How to complete this task
Beginning with the line that contains "(1262, 579) none" and ending with the line that contains "[287,202,327,217] pixel. ->", reproduce the lines of the entries below exactly, omitting pictures.

=== Section Start ===

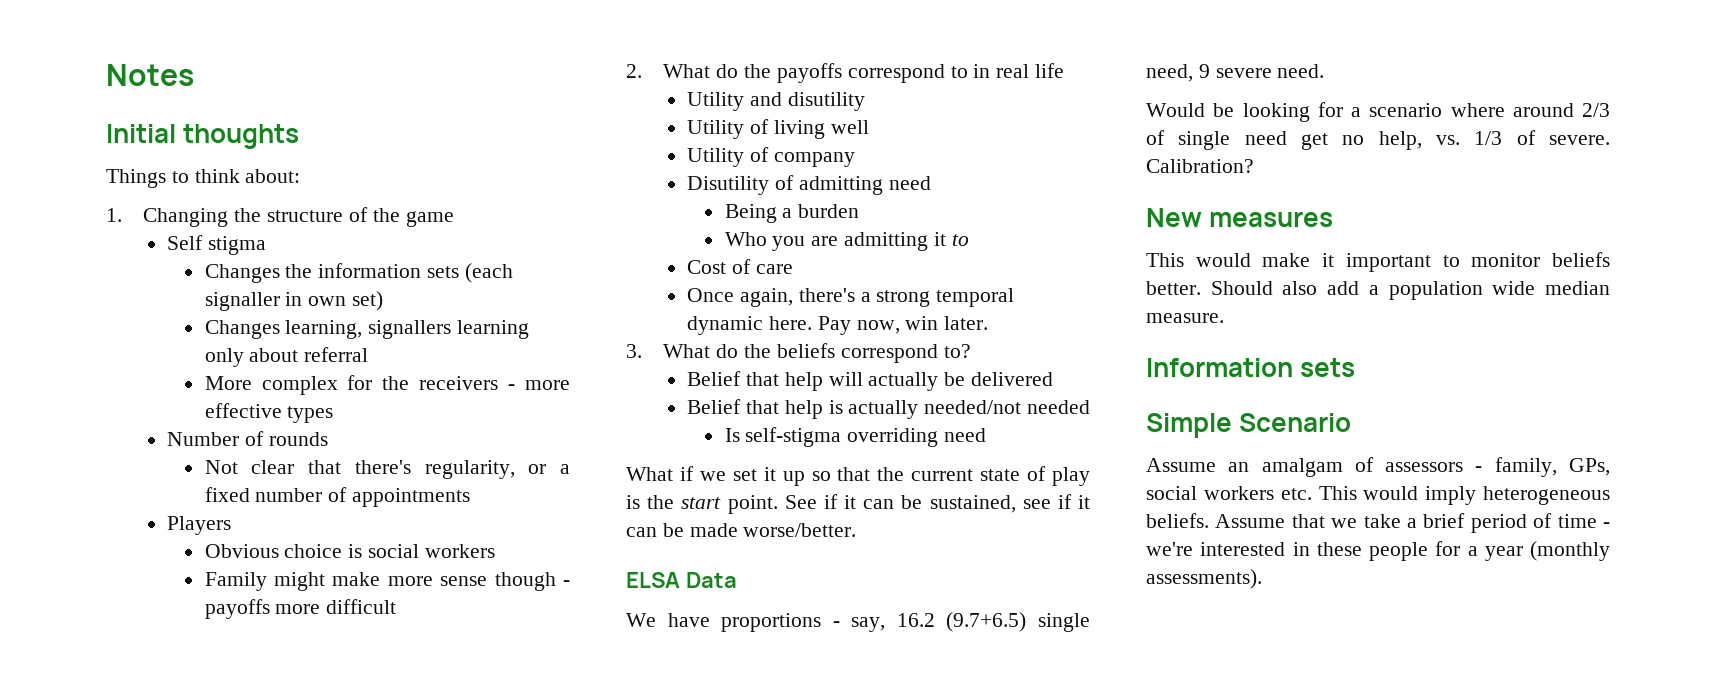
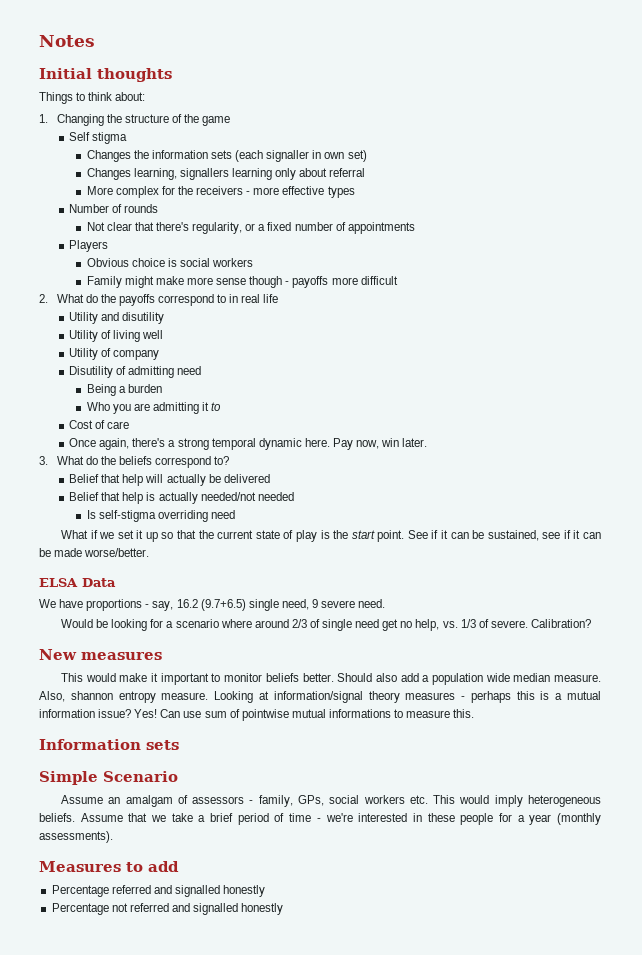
(1224, 318) none -> [39,691,601,703] [39,709,475,721] Also, shannon entropy measure. Looking at information/signal theory measures - perhaps this is a mutual information issue? Yes! Can use sum of pointwise mutual informations to measure this.
(1262, 579) none -> [39,861,179,872] [51,885,266,897] [51,903,284,915] // Measures to add // Percentage referred and signalled honestly // Percentage not referred and signalled honestly

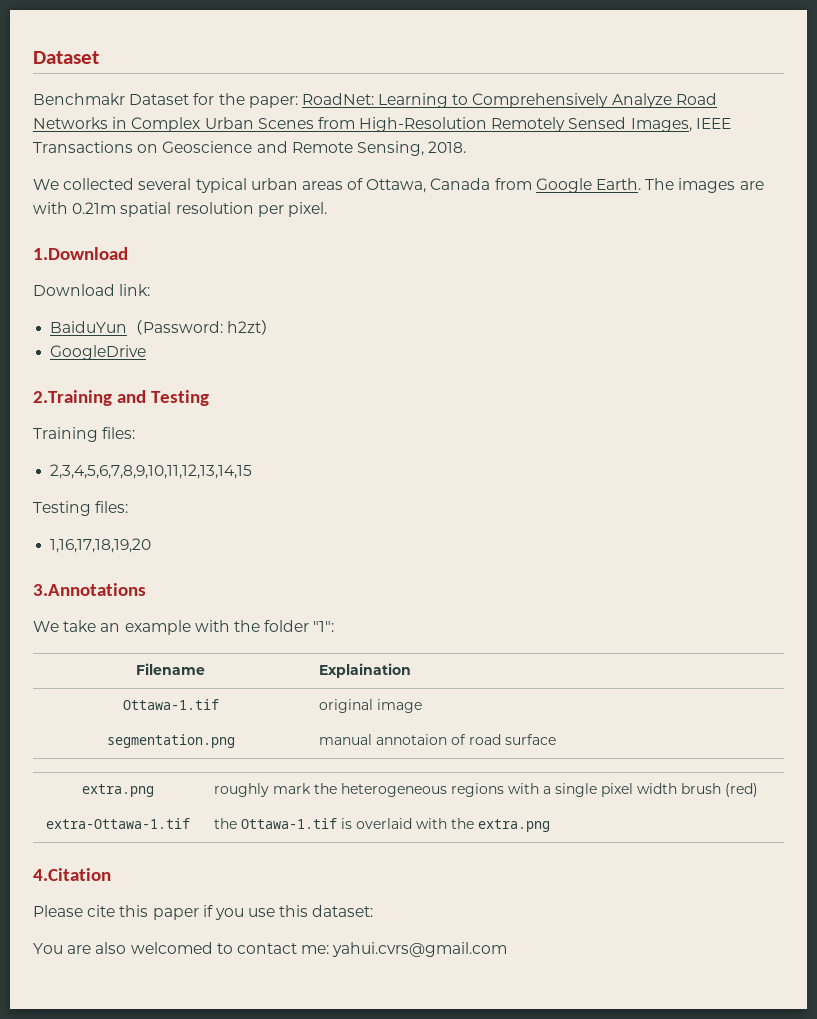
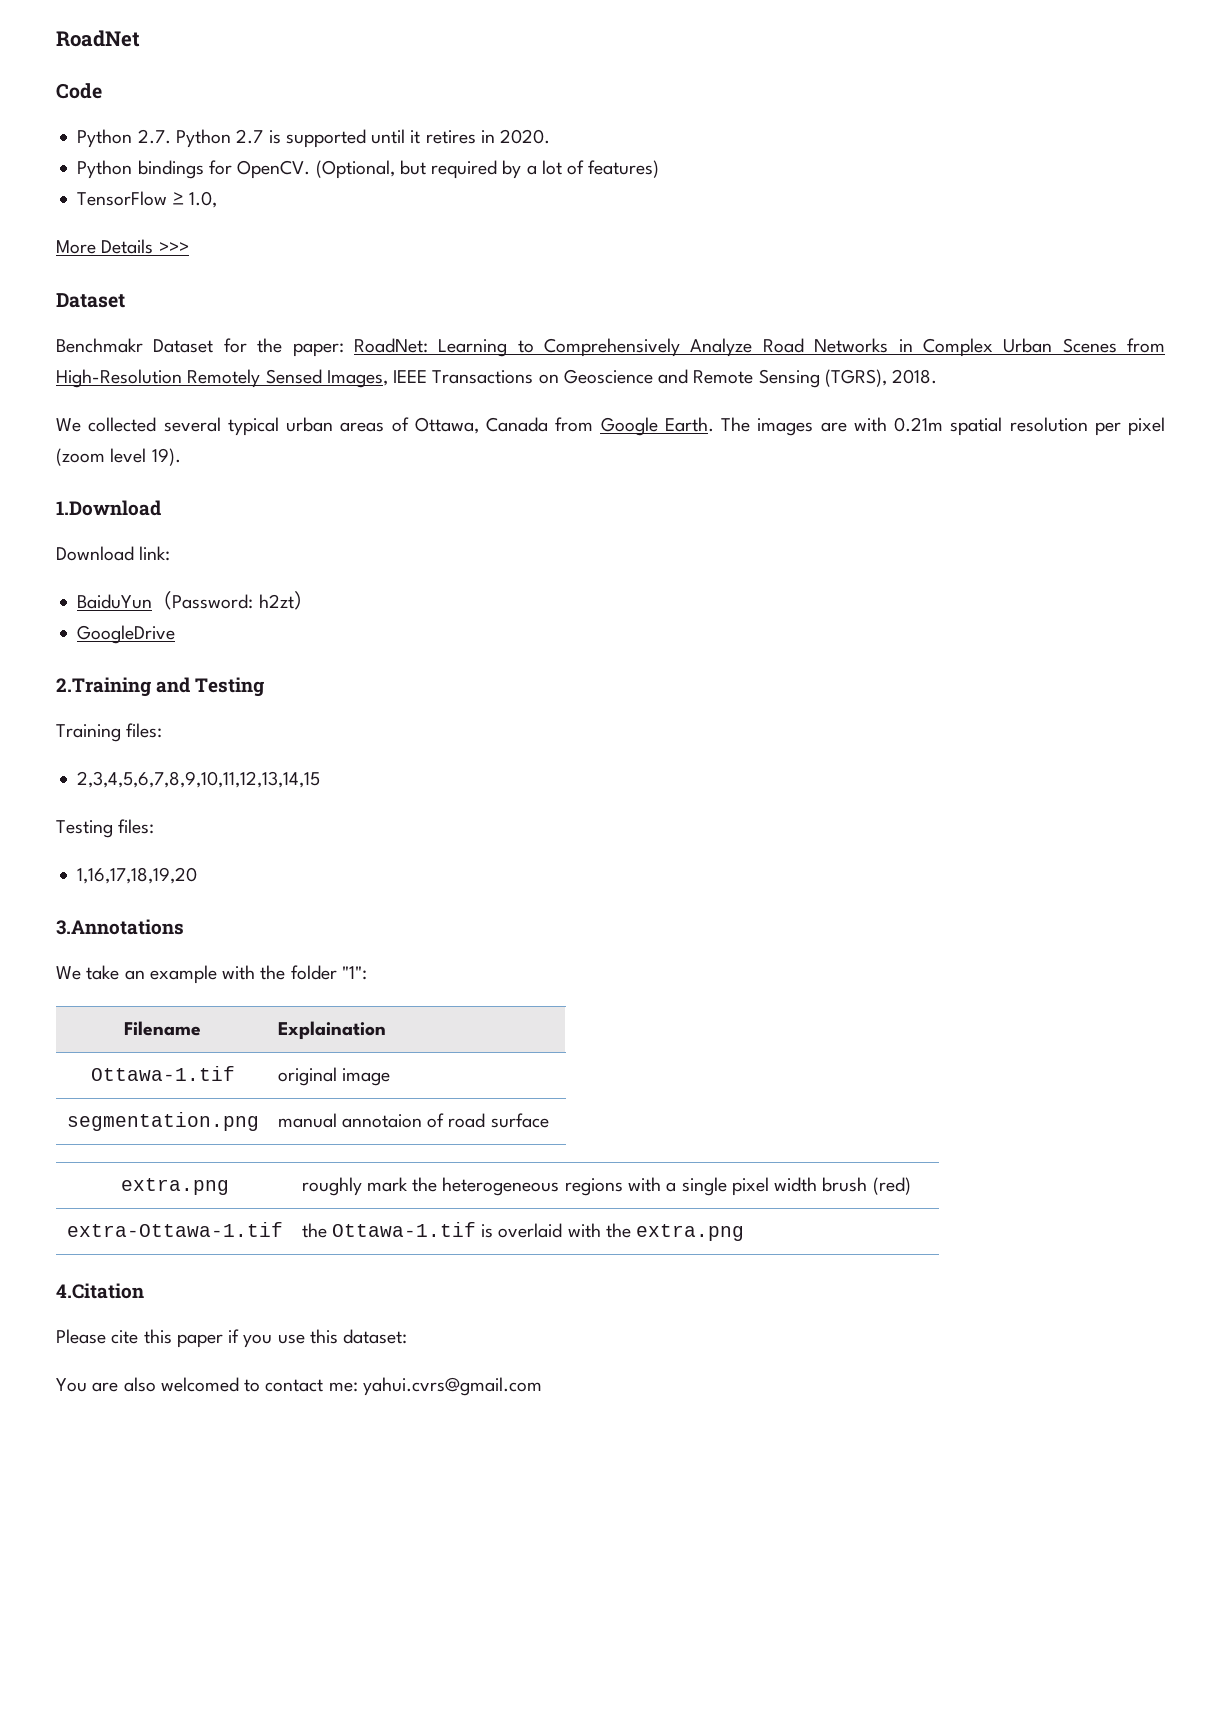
(33, 57) none -> [56,30,140,47] [56,83,102,99] [77,129,551,148] [77,160,660,179] [77,191,217,208] [56,239,189,254] RoadNet // Code // Python 2.7. Python 2.7 is supported until it retires in 2020. // Python bindings for OpenCV. (Optional, but required by a lot of features) // TensorFlow ≥ 1.0, // More Details >>> //
[356,141,424,156] Sensing, -> [758,369,887,388] Sensing (TGRS),
[287,202,327,217] pixel. -> [1128,417,1165,436] [56,448,181,466] pixel (zoom level 19).

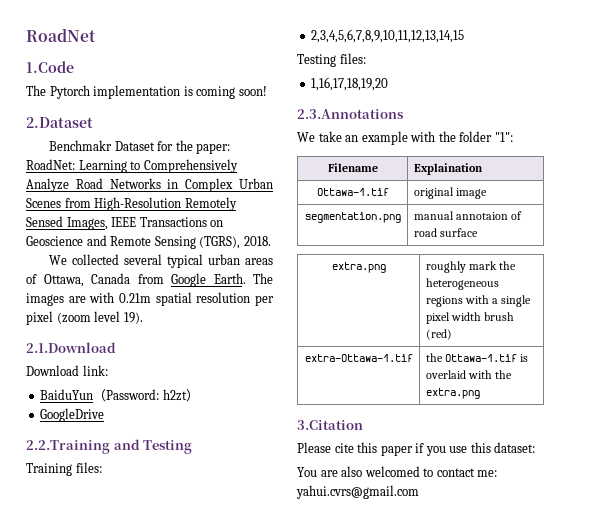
[56,83,102,99] [77,129,551,148] [77,160,660,179] [77,191,217,208] [56,239,189,254] [56,293,125,308] Code // Python 2.7. Python 2.7 is supported until it retires in 2020. // Python bindings for OpenCV. (Optional, but required by a lot of features) // TensorFlow ≥ 1.0, // More Details >>> // Dataset -> [26,61,74,73] [26,85,267,99] [26,117,93,128] 1.Code // The Pytorch implementation is coming soon! // 2.Dataset
[56,500,161,516] 1.Download -> [26,342,116,353] 2.1.Download
[56,677,151,697] 2.Training -> [26,440,110,454] 2.2.Training
[56,919,184,935] 3.Annotations -> [297,109,404,119] 2.3.Annotations
[56,1283,144,1299] 4.Citation -> [297,420,363,430] 3.Citation

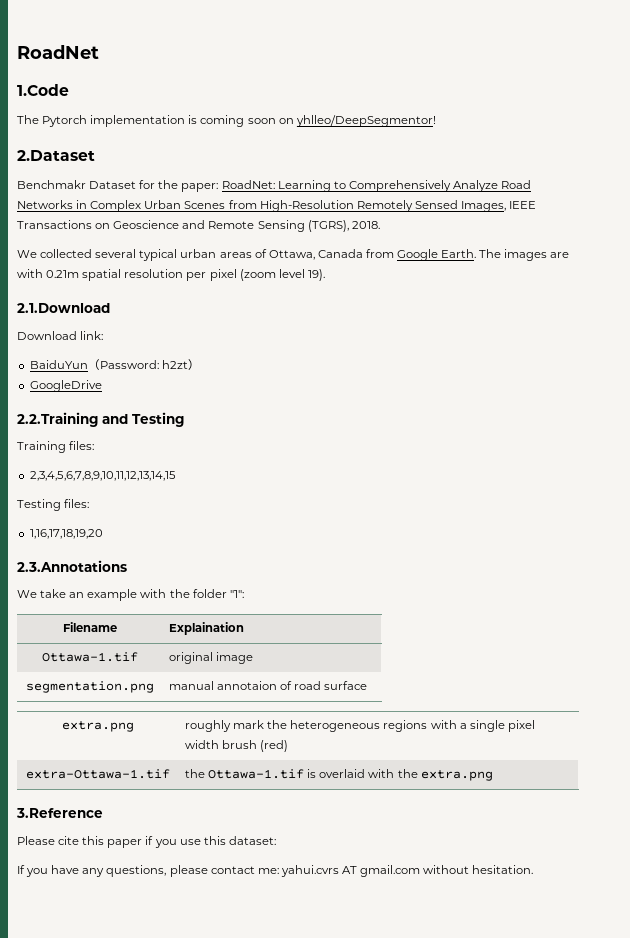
[238,86,267,96] soon! -> [247,115,436,127] soon on yhlleo/DeepSegmentor!
[297,420,363,430] 3.Citation -> [16,808,103,818] 3.Reference
[297,466,498,477] [296,485,419,499] You are also welcomed to contact me: yahui.cvrs@gmail.com -> [17,865,534,877] If you have any questions, please contact me: yahui.cvrs AT gmail.com without hesitation.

=== Section End ===

Expected answer
(1262, 579) none -> [39,861,179,872] [51,885,266,897] [51,903,284,915] // Measures to add // Percentage referred and signalled honestly // Percentage not referred and signalled honestly

(33, 57) none -> [56,30,140,47] [56,83,102,99] [77,129,551,148] [77,160,660,179] [77,191,217,208] [56,239,189,254] RoadNet // Code // Python 2.7. Python 2.7 is supported until it retires in 2020. // Python bindings for OpenCV. (Optional, but required by a lot of features) // TensorFlow ≥ 1.0, // More Details >>> //
[356,141,424,156] Sensing, -> [758,369,887,388] Sensing (TGRS),
[287,202,327,217] pixel. -> [1128,417,1165,436] [56,448,181,466] pixel (zoom level 19).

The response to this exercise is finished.